Getting students to consistently do homework isn't about being stricter; it's about making the work so relevant and manageable that it fits into their busy weeks without feeling like a chore.

By Bavel

The Homework Disconnect

Most tutors have experienced this cycle: you spend twenty minutes picking the perfect grammar worksheet or finding an article that perfectly explains the subjunctive. You send it off with high hopes, only to arrive at the next lesson to a student who apologizes, says their week was "crazy," and hasn't opened the file. You end up spending the first fifteen minutes of your lesson reviewing material they were supposed to study on their own. It’s frustrating, inefficient, and it eats away at the value of your private 1:1 sessions.

But let’s be honest: the problem usually isn't the student's lack of interest. It’s the homework design. If we want adult learners—who are balancing jobs, families, and burnout—to engage outside of class, we have to stop treating homework like an academic requirement and start treating it like a meaningful addition to their week.

The Friction Threshold

Every piece of homework has a "friction score." If a task requires downloading a PDF, opening a separate app, finding a printer, or spending thirty minutes on a dry exercise, the friction is too high. Busy adults will default to doing nothing.

To lower the friction, look at your current workflow. Are you emailing attachments? That’s a barrier. Are you assigning generic workbook exercises? That’s often boring. Instead, aim for tasks that can be completed in under ten minutes on a smartphone while the student is on a commute or drinking their morning coffee.

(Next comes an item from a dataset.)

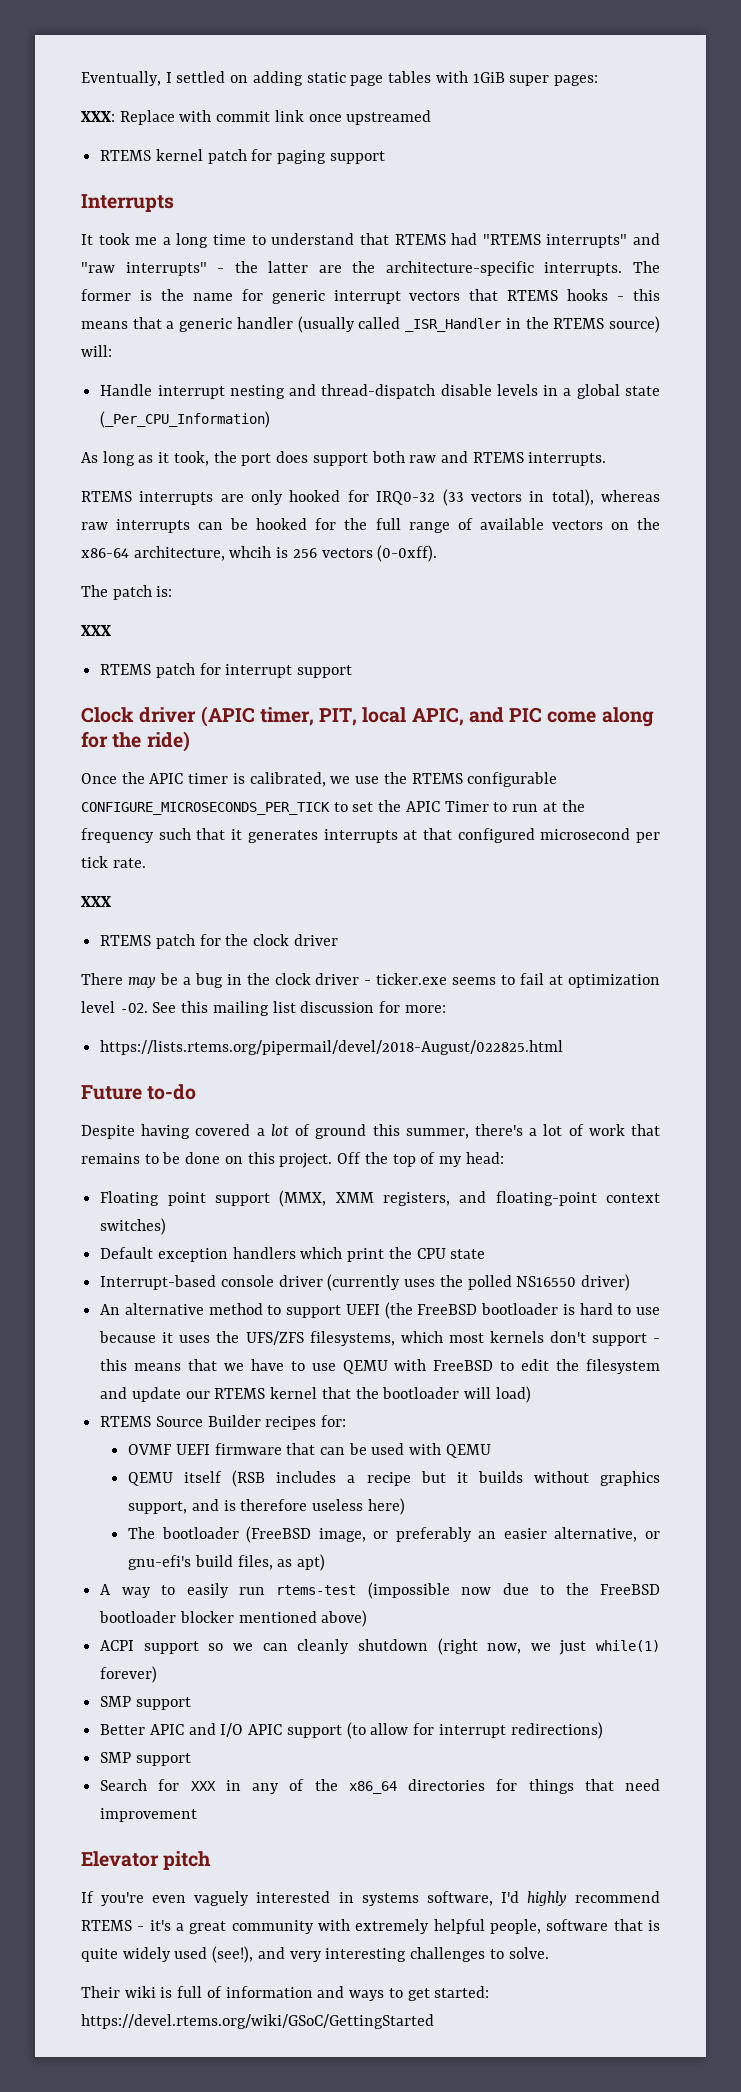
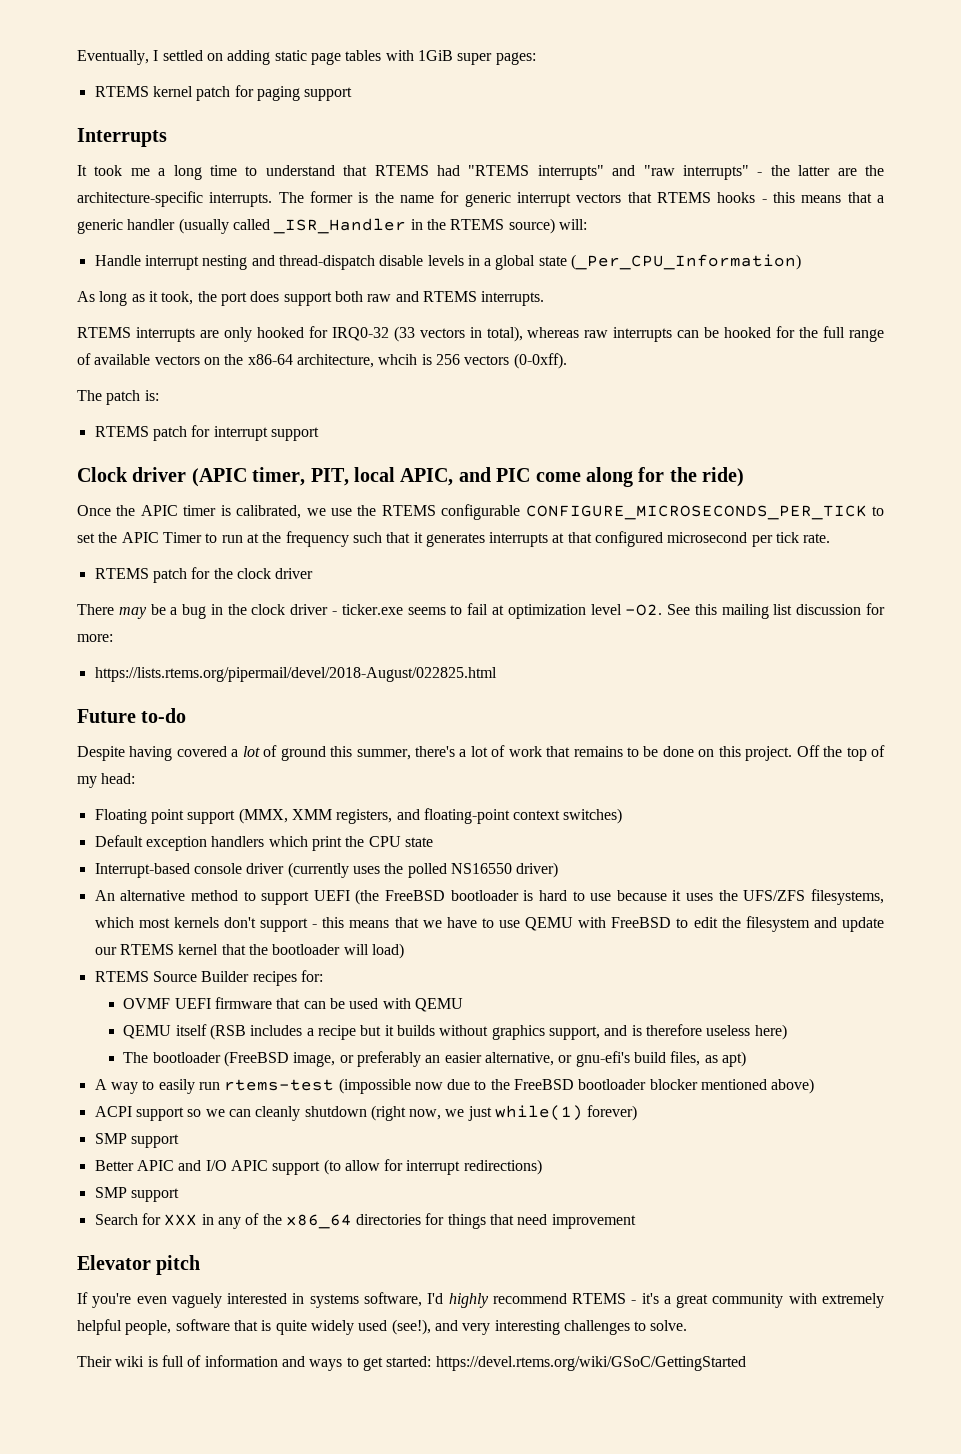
[80,110,432,125] // XXX: Replace with commit link once upstreamed -> (536, 58) none
[80,625,111,636] // XXX -> (159, 395) none
[80,896,111,907] // XXX -> (831, 538) none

Ask Yourself These Three Questions

Before you hit send on that practice link, evaluate the task against these criteria:

  1. Is this personalized? Did this come from a conversation we had in class, or is it just 'Unit 4' from a textbook?
  2. Is it urgent? Does the student know exactly what they need this skill for in the next week?
  3. Is it concise? Could a person do this on the train in under eight minutes?

If the answer to any of these is 'no,' the likelihood of completion drops significantly. Students prioritize what feels relevant to their immediate goals. If you aren't showing them how this specific exercise helps them speak better at their next dinner party or presentation, it’s just noise.

Turn Mistakes Into Practice

The most effective homework comes from the lesson you just finished. When a student makes a consistent mistake—like misusing a specific preposition or stumbling over a verb conjugation—that is your gold mine.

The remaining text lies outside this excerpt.